The problem: Your answer should repeat exactly the line containing "[498,213,618,231] [109,245,308,266] [132,292,177,309]" and all lines after it through the end of the material below, with no other text.

Listed entries:
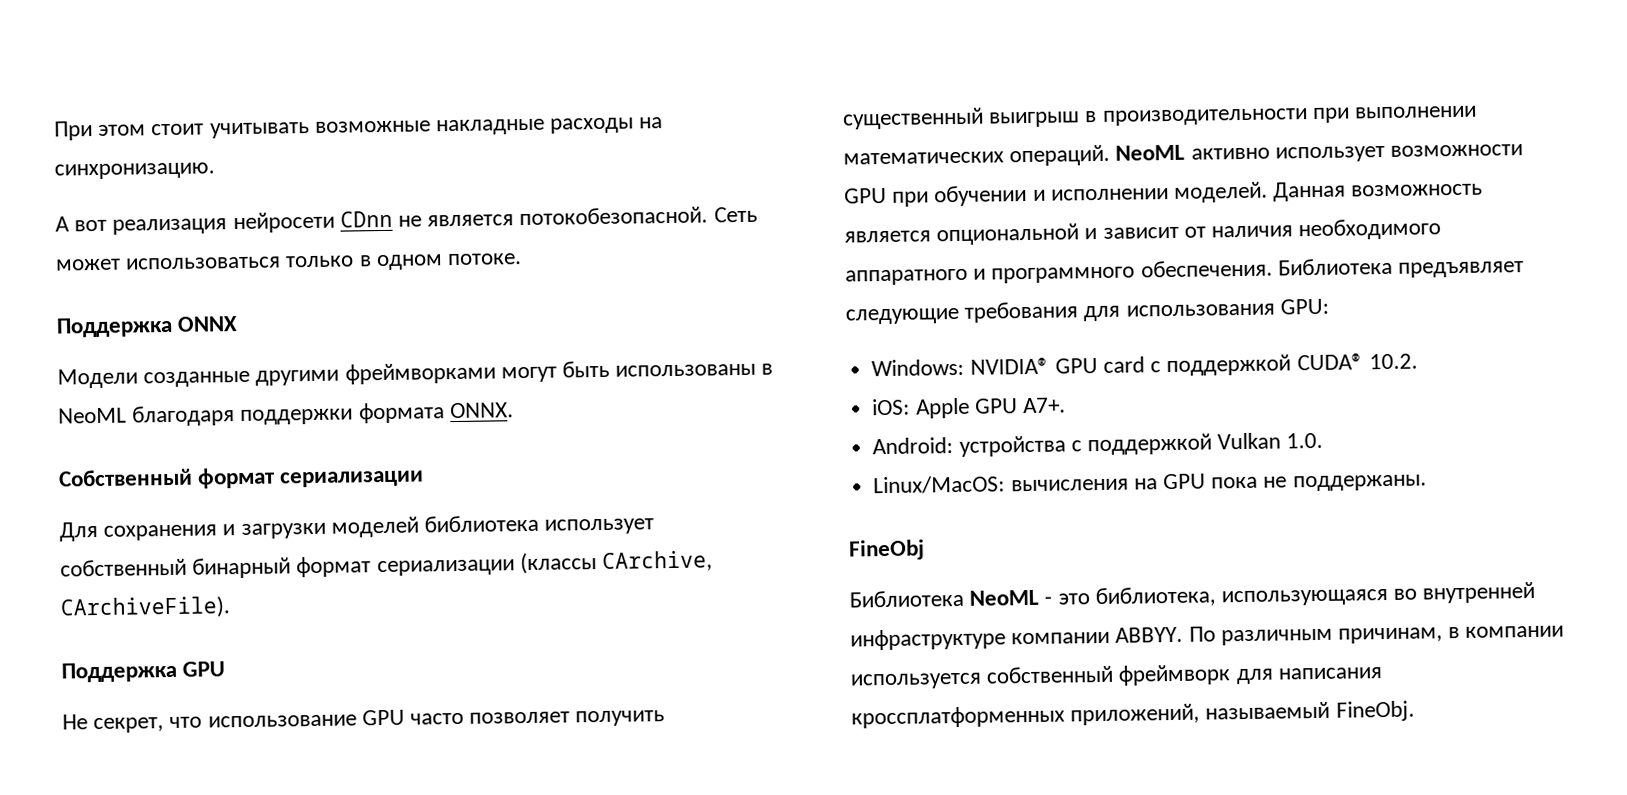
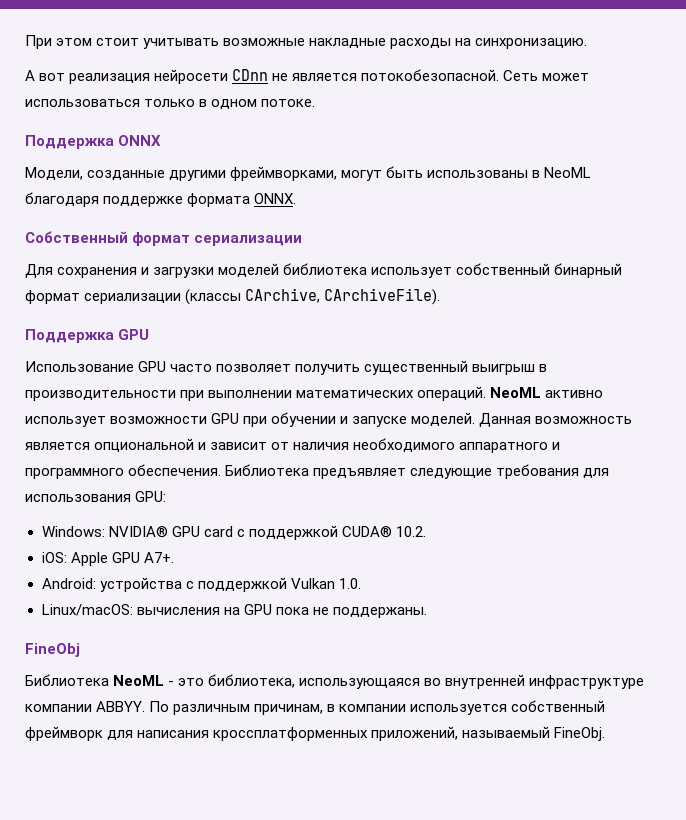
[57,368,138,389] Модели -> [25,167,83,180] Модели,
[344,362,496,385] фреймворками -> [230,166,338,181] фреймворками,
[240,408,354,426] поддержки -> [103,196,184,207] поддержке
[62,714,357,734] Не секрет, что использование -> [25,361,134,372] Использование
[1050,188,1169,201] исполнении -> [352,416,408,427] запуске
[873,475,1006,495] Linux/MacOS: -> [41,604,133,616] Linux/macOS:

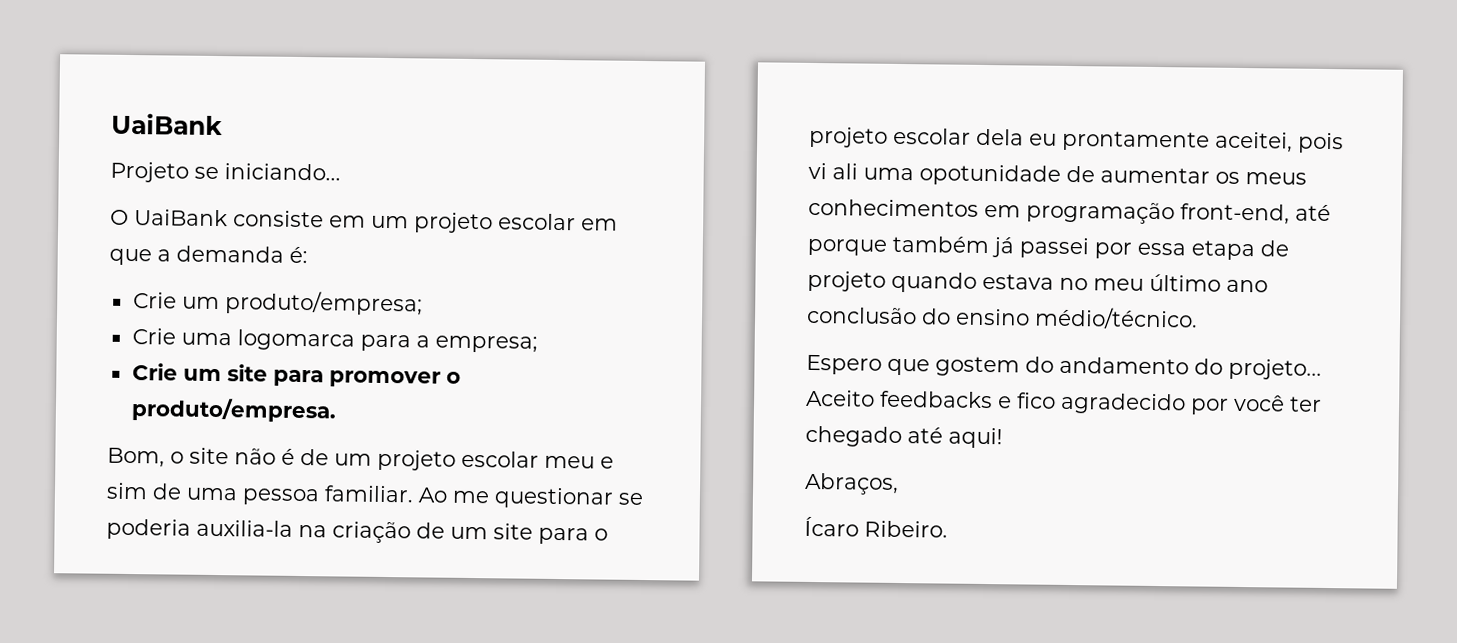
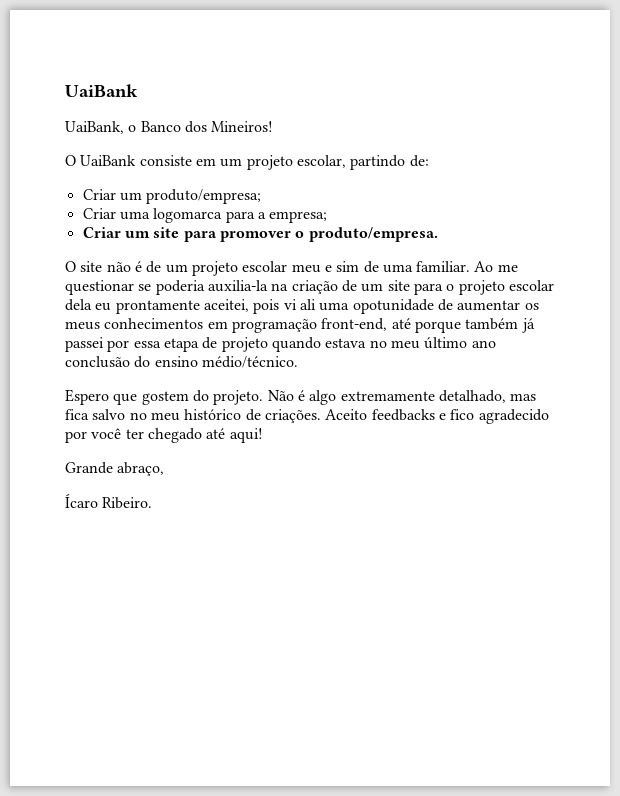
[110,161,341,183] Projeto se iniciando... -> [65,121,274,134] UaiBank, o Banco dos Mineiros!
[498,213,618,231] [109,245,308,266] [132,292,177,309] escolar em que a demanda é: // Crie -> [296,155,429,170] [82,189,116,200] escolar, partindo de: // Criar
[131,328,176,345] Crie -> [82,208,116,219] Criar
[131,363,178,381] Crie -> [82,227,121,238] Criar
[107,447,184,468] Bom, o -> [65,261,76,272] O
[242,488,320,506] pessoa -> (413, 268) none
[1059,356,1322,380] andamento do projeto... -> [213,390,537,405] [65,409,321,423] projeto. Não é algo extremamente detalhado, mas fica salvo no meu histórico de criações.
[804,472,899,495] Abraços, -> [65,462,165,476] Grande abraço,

Response:
[498,213,618,231] [109,245,308,266] [132,292,177,309] escolar em que a demanda é: // Crie -> [296,155,429,170] [82,189,116,200] escolar, partindo de: // Criar
[131,328,176,345] Crie -> [82,208,116,219] Criar
[131,363,178,381] Crie -> [82,227,121,238] Criar
[107,447,184,468] Bom, o -> [65,261,76,272] O
[242,488,320,506] pessoa -> (413, 268) none
[1059,356,1322,380] andamento do projeto... -> [213,390,537,405] [65,409,321,423] projeto. Não é algo extremamente detalhado, mas fica salvo no meu histórico de criações.
[804,472,899,495] Abraços, -> [65,462,165,476] Grande abraço,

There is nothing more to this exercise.